[社会] 定額給付金/大阪市、ウソまでついて釜ヶ崎への支給を拒否?
はじめに
読者の皆さんは、もう定額給付金を手にされただろうか?大阪市でも5月15日から定額給付金の口座振込みが始まった。
給付金は住民登録を元に支給されるため、日雇い労働者・野宿生活者・DV(家庭内暴力)被害者・ネットカフェ難民など、住民票を置く場所がない人々が受給できなくなってしまう。
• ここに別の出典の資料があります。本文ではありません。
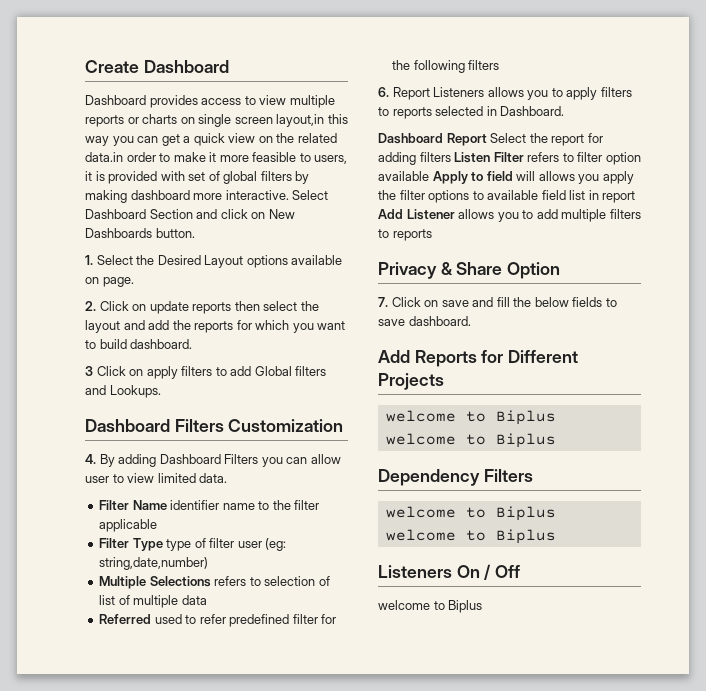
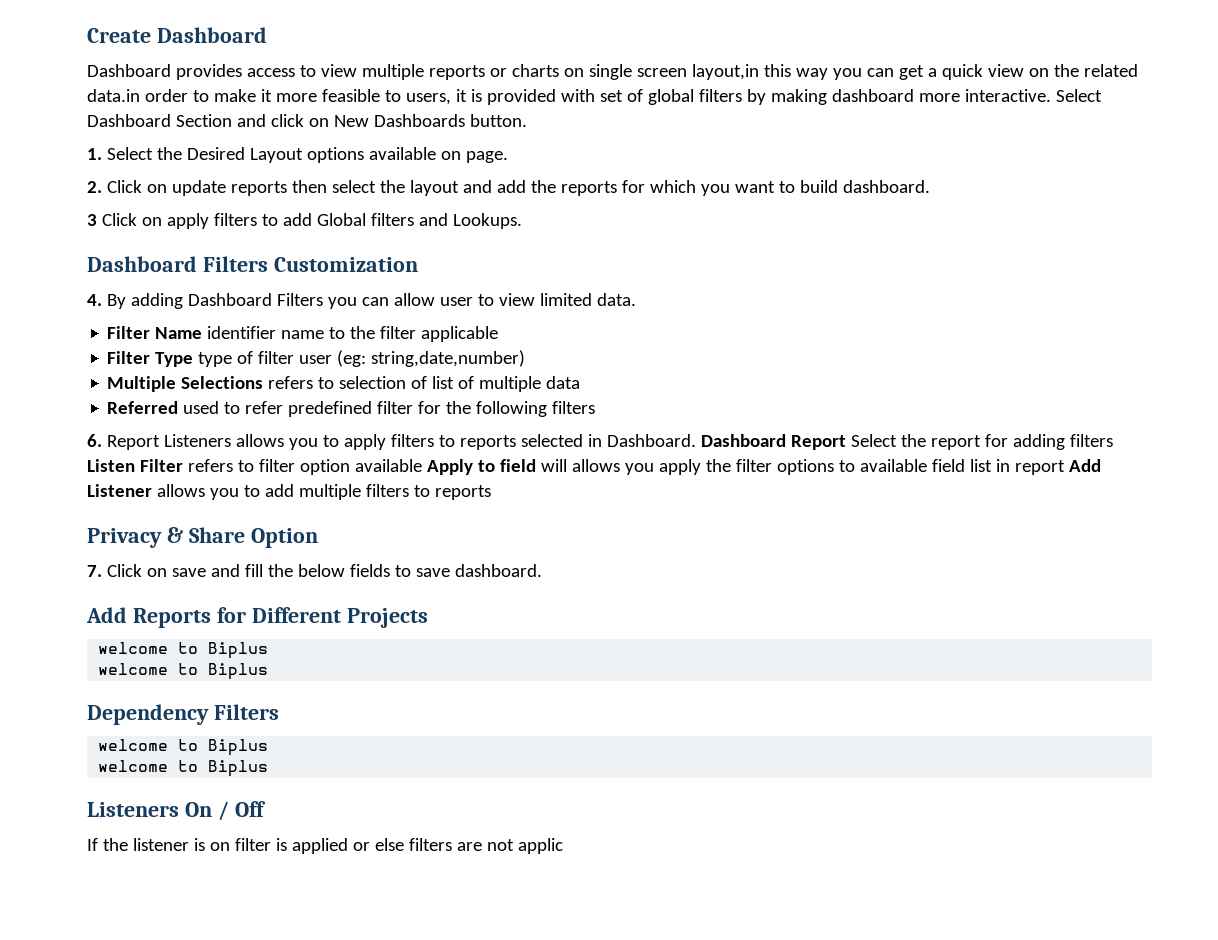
(565, 111) // -> (696, 440) none
[378,600,483,613] welcome to Biplus -> [87,838,563,854] If the listener is on filter is applied or else filters are not applic

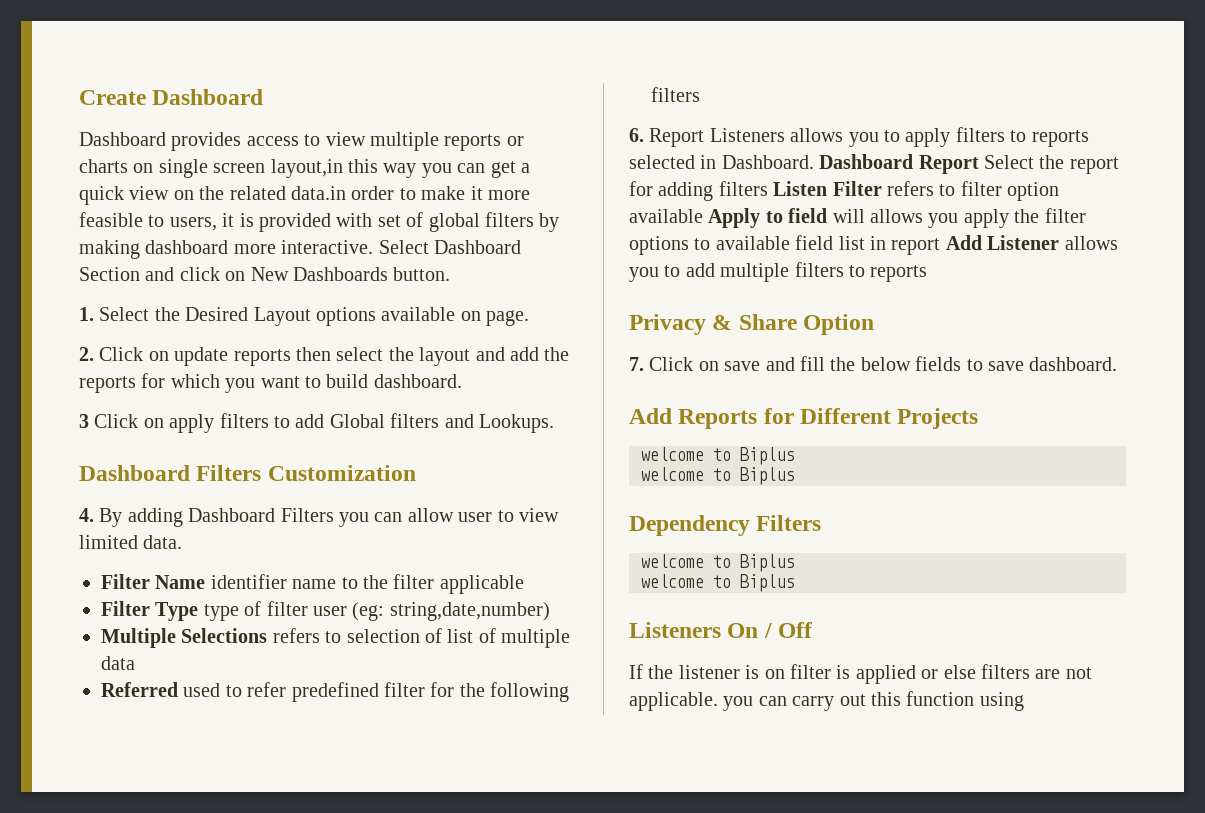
[517,838,563,854] applic -> [629,691,1024,711] applicable. you can carry out this function using

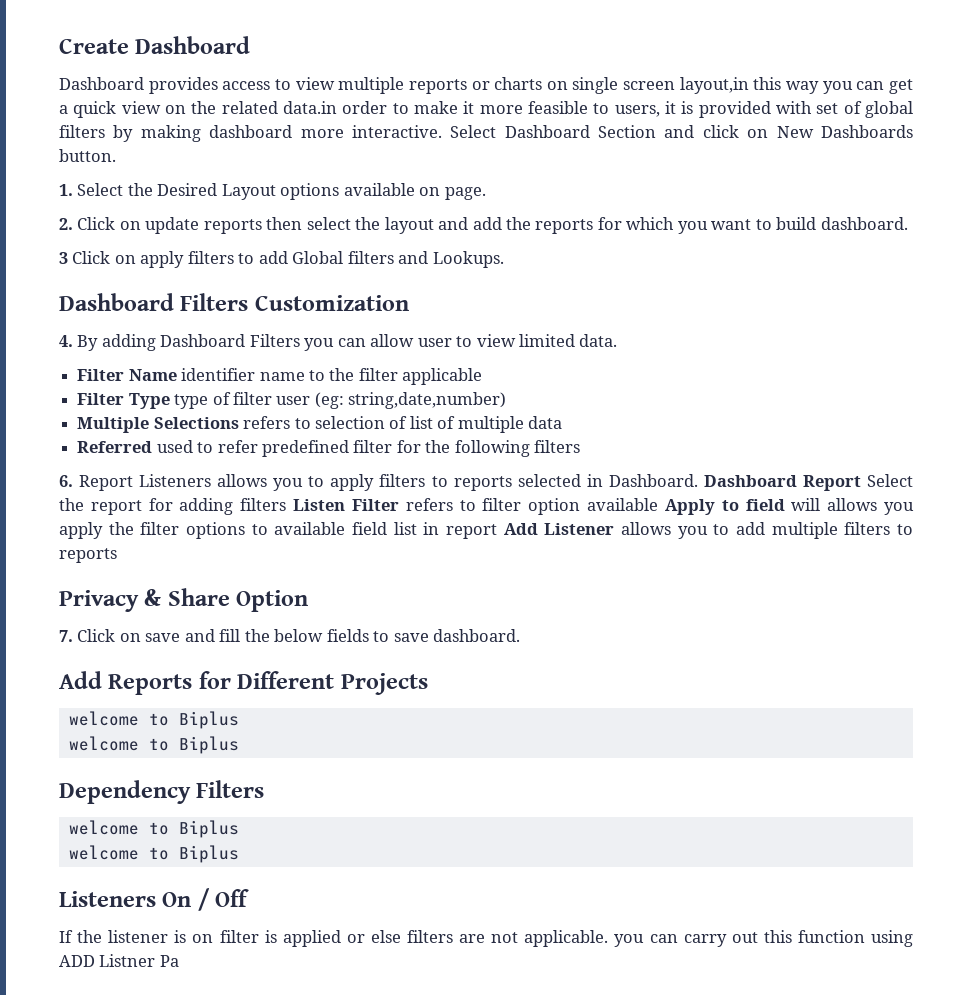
(1024, 701) none -> [59,954,179,967] ADD Listner Pa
このため、国は住民票のない者に対して定額給付金に準ずるものの支払いを認める方針を出した(今年1月)。それにも関わらず大阪市は、何の動きもしていなかったことが、釜ヶ崎労働者らとの交渉で明らかになった。(編集部)
やっと支給の「検討」を開始
「大阪市は、やっと釜ヶ崎労働者への給付の検討を始めたところです。支給はもう始まってるのに」(定額給付金を考える釜ヶ崎有志の会・Kさん)
東京・大阪・名古屋等の都市部では、日雇い労働者・野宿生活者が集中する。しかしこうした給付金を最も必要としている人々への支給のために動く自治体は、ない。「自立支援センターに入るか、知人宅に下宿して住民登録すれば支給できる」と繰り返すのみだ。しかしこれで住民登録できる人は少ない。
そこで国は、「住民登録ができなくても、補正予算の地域活性化・生活対策臨時交付金から定額給付金と同額のものを充てる」(1月26日の参議院予算委員会での鳩山総務大臣の答弁)という方針を出した。
日雇い労働者の街・笹島(名古屋市)では、支援者施設への住民登録で給付金の受給が可能だ。しかし大阪市では「居住実態がない」と釜ヶ崎労働者・野宿生活者の住民票を消除(07年)し、それ以降、一切の対策を拒否している状態にある。
一方DV被害者に関しては、独自の対策で給付金を支給する自治体も出てきている。厚木市(神奈川)では、市内に住民票を置くDV被害者に加え、市外から厚木市に避難してきた被害者も対象にして、「定額給付金」「子育て応援特別手当」を支給をする。